→ **SUPPLIED MATERIAL**:
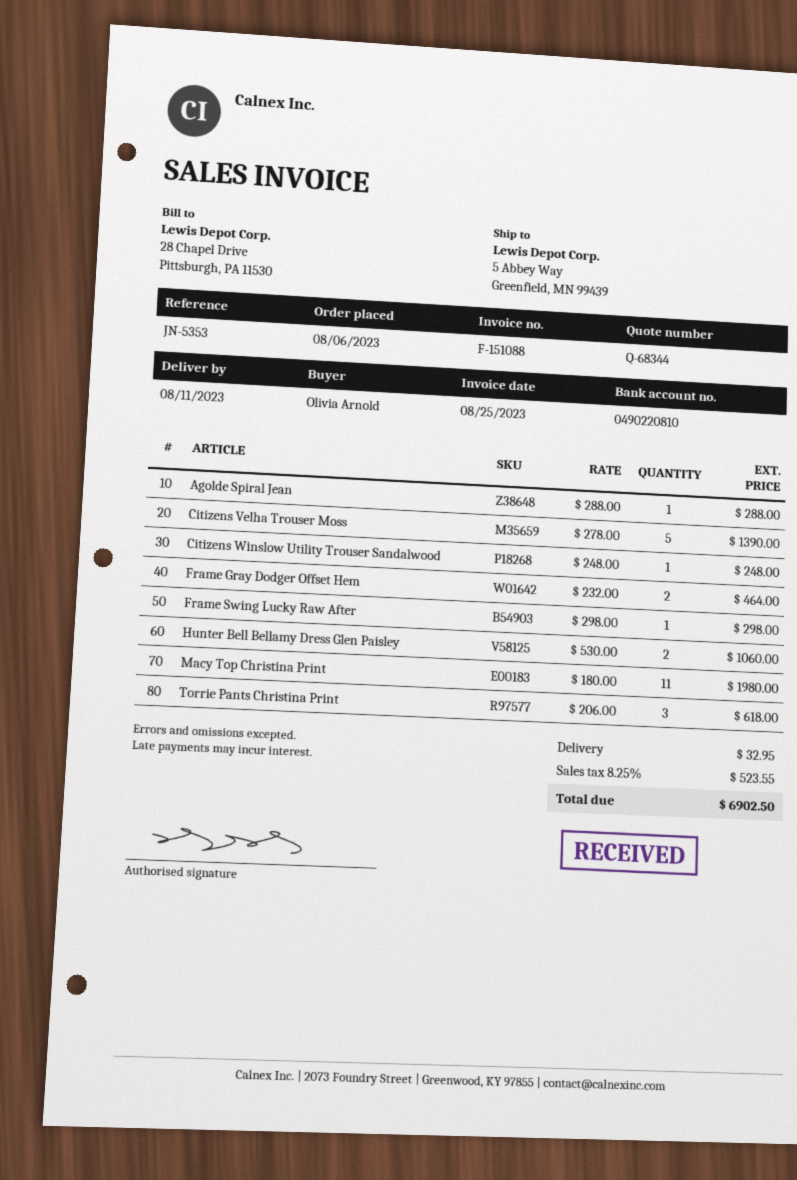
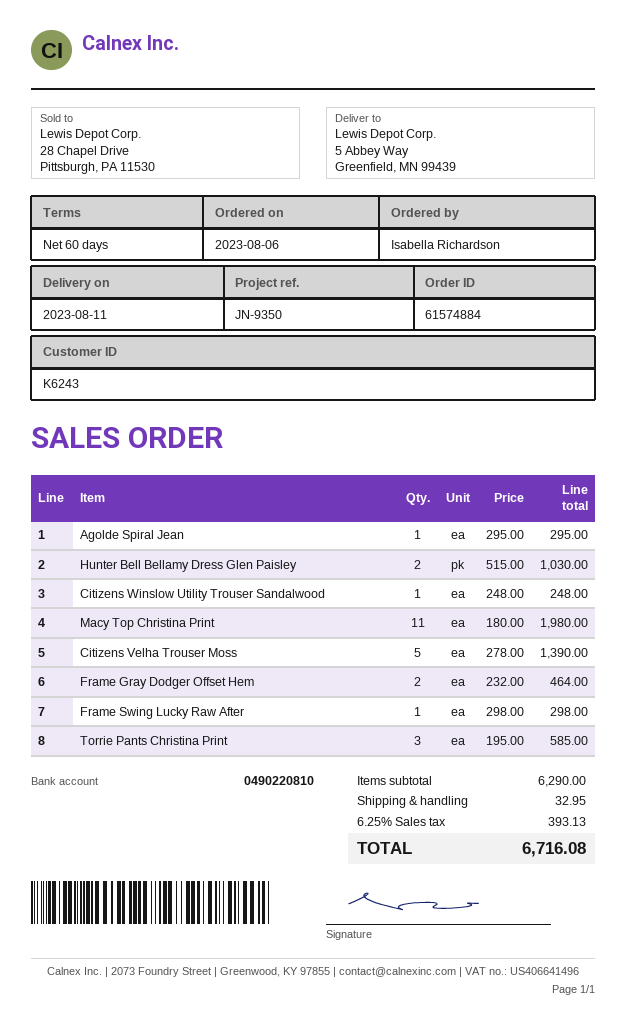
reference: JN-5353 -> JN-9350
ordered by: Olivia Arnold -> Isabella Richardson
Agolde Spiral Jean: 1 x 288.00 = 288.00 -> 1 x 295.00 = 295.00
Hunter Bell Bellamy Dress Glen Paisley: 2 x 530.00 = 1060.00 -> 2 x 515.00 = 1030.00
Torrie Pants Christina Print: 3 x 206.00 = 618.00 -> 3 x 195.00 = 585.00
tax: 8.25% = 523.55 -> 6.25% = 393.13
total: 6902.50 -> 6716.08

→ **ASSIGNMENT**: Please repeat, exactly and only, the lines from the one containing "Hunter Bell Bellamy" through the last line of the records, both included.

→ **RESULT**:
Hunter Bell Bellamy Dress Glen Paisley: 2 x 530.00 = 1060.00 -> 2 x 515.00 = 1030.00
Torrie Pants Christina Print: 3 x 206.00 = 618.00 -> 3 x 195.00 = 585.00
tax: 8.25% = 523.55 -> 6.25% = 393.13
total: 6902.50 -> 6716.08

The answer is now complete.